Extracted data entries
--------------------------------

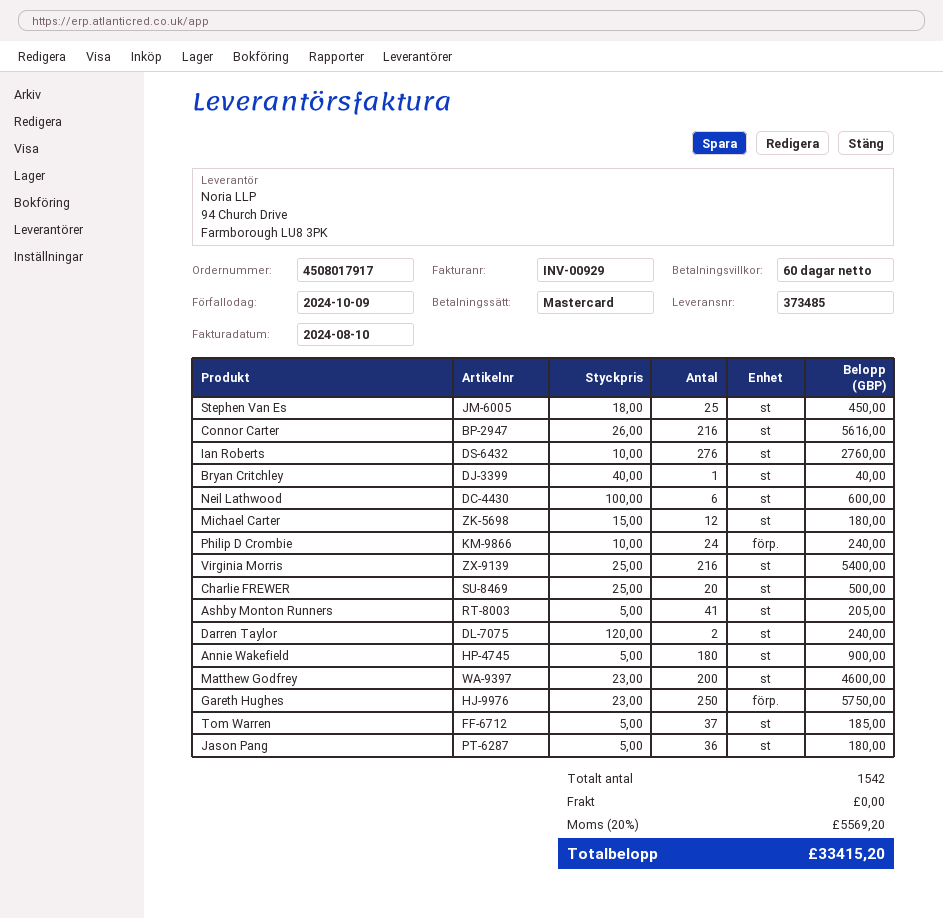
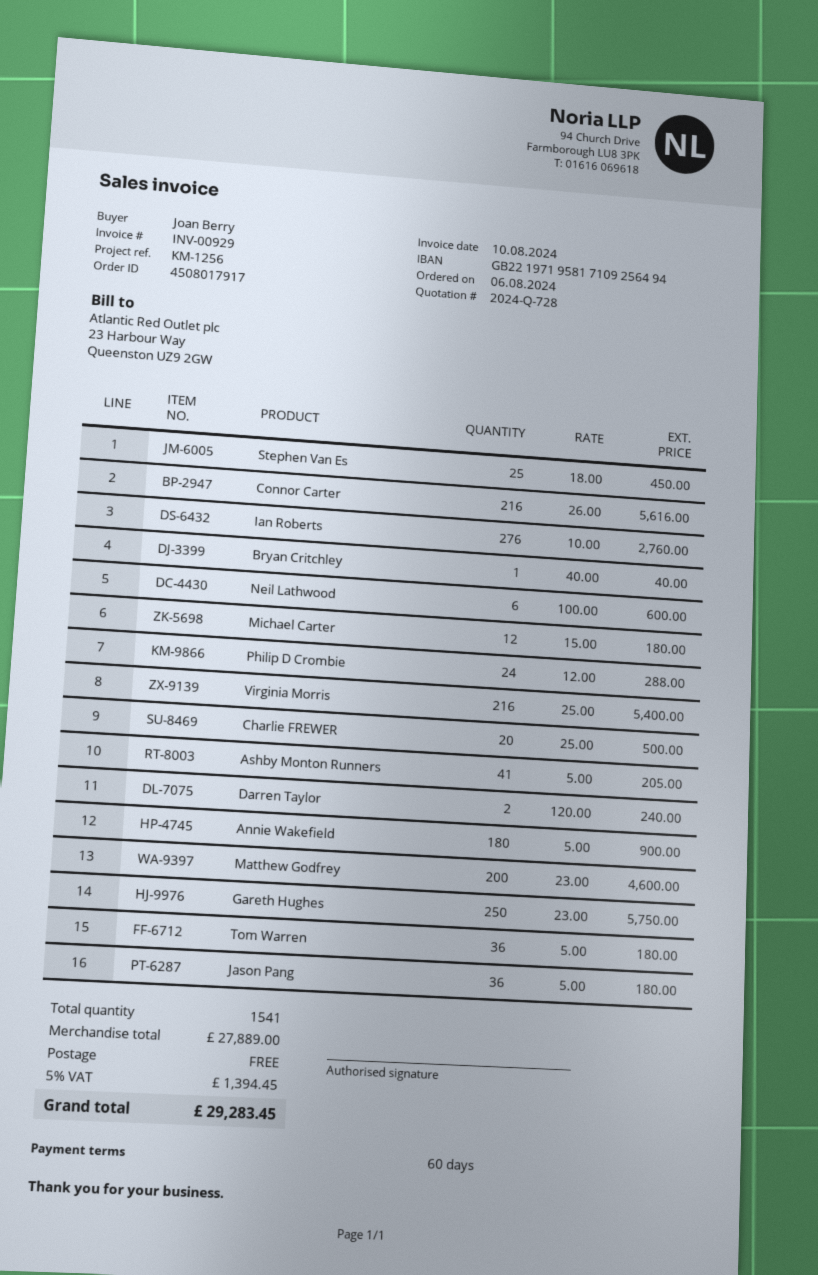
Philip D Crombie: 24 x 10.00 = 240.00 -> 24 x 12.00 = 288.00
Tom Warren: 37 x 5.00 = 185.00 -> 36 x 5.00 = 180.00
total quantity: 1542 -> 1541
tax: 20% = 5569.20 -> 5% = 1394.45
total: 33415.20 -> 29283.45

--------------------------------

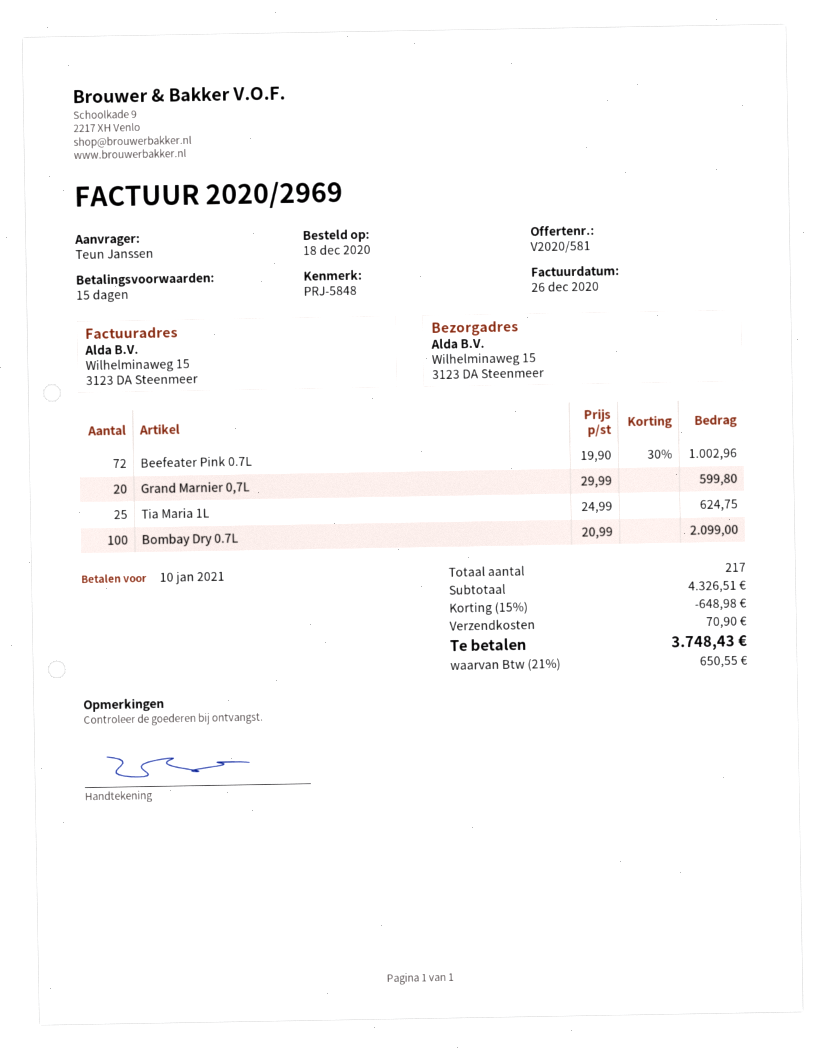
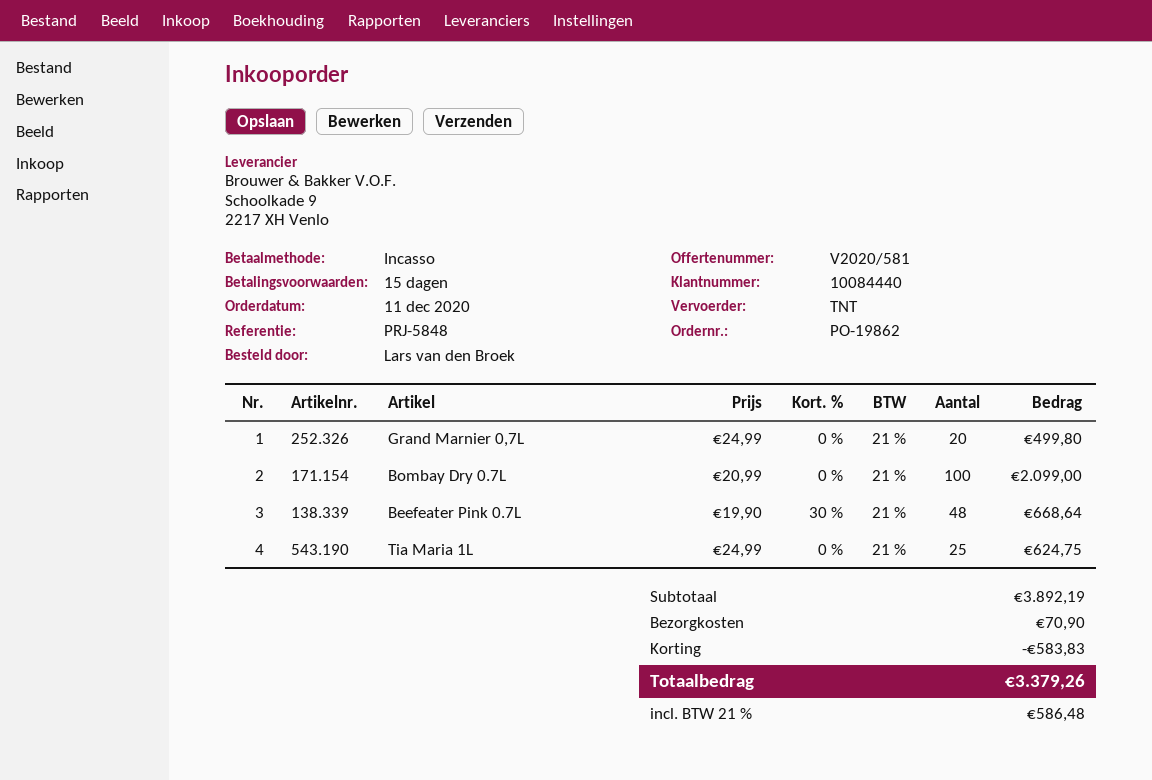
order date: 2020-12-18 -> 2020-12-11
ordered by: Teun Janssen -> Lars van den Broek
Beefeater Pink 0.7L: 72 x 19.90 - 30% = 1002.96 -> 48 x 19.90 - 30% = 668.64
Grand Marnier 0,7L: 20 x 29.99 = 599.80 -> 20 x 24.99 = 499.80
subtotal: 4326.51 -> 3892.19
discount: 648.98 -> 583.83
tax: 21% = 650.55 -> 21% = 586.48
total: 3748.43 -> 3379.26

--------------------------------

• What the task asks:
Among the entries above, copy exactly only the lines starting with the one containing "discount: 648.98 -> 583.83" and going through the one containing "total: 3748.43 -> 3379.26", both ends included.

• Result for this task:
discount: 648.98 -> 583.83
tax: 21% = 650.55 -> 21% = 586.48
total: 3748.43 -> 3379.26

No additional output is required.